De nombreux suspects interpellés en Belgique, aux premiers rangs desquels Salah Abdeslam et Mohamed Abrini, soupçonné d’avoir eu au moins un rôle de logisticien dans les tueries de Paris, intéressent la France.

Mais les attentats de Bruxelles (32 morts) ont compliqué la donne: Abrini a reconnu être « le troisième homme » de l’aéroport de Zaventem et les enquêteurs belges s’interrogent sur le rôle qu’aurait pu jouer Salah Abdeslam s’il n’avait pas été arrêté quatre jours plus tôt. « On travaille pour savoir qui va récupérer qui », relève une source proche du dossier.

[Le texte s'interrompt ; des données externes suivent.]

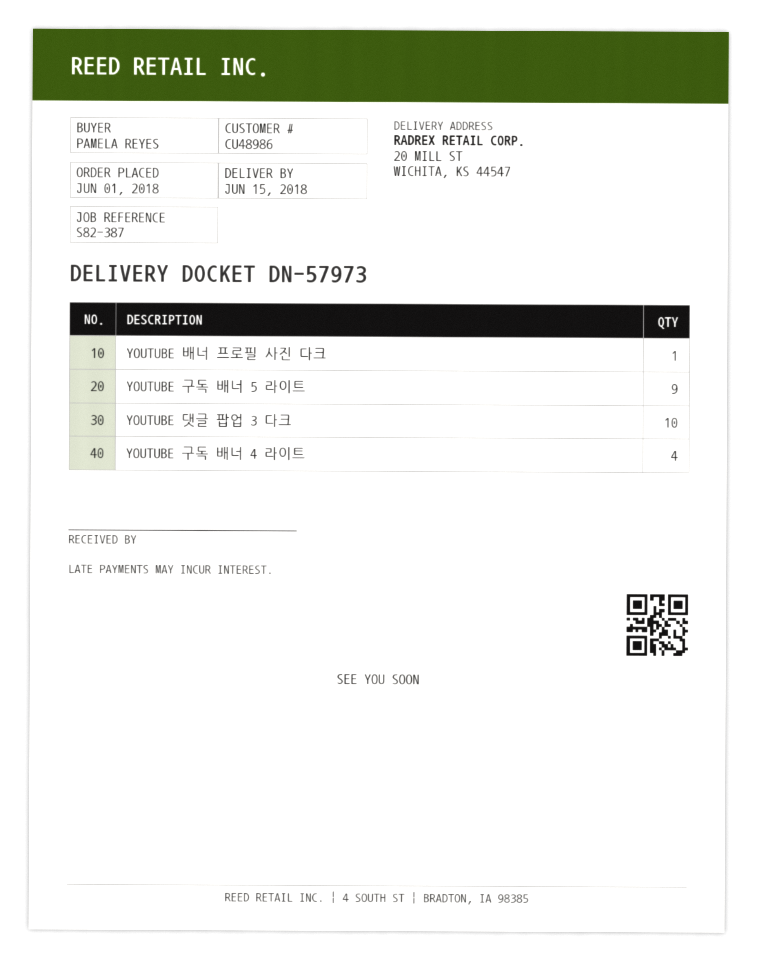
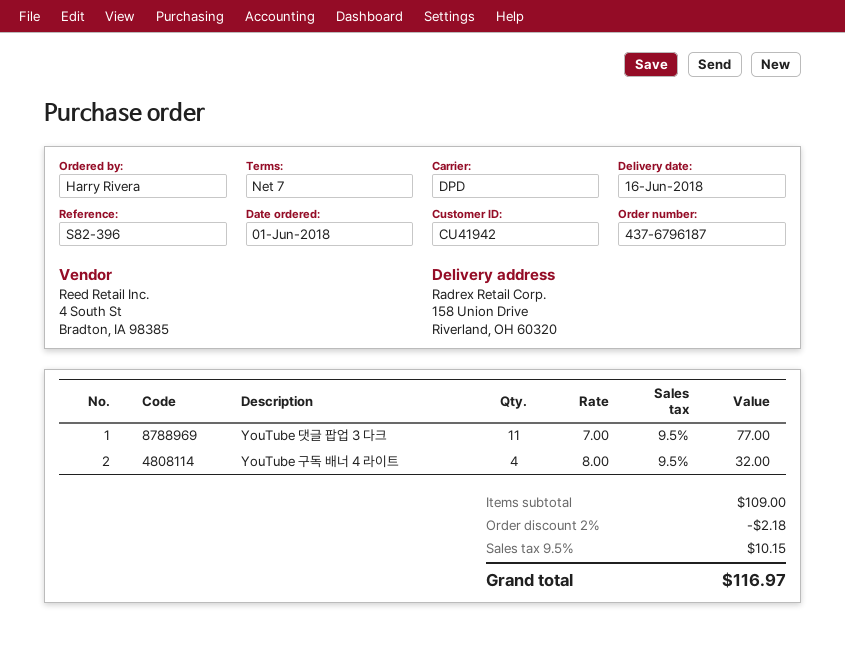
delivery date: 2018-06-15 -> 2018-06-16
customer number: CU48986 -> CU41942
reference: S82-387 -> S82-396
ordered by: PAMELA REYES -> Harry Rivera
ship to: 20 MILL ST, WICHITA, KS 44547 -> 158 Union Drive, Riverland, OH 60320
YOUTUBE 배너 프로필 사진 다크: 1 -> none
YOUTUBE 구독 배너 5 라이트: 9 -> none
YOUTUBE 댓글 팝업 3 다크: 10 -> 11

Trois scénarios sont envisagés. D’abord une remise différée, comme cela devrait être le cas pour Salah Abdeslam, qui devrait être transféré définitivement en France une fois que les Belges l’auront entendu.

Pour les autres suspects, des remises temporaires peuvent être envisagées. « On va les limiter au maximum car des allers-retours entre pays posent des problèmes de sécurité », explique une source proche de l’enquête.

Troisième hypothèse, les Belges peuvent également proposer aux juges français de se déplacer chez eux pour les interroger.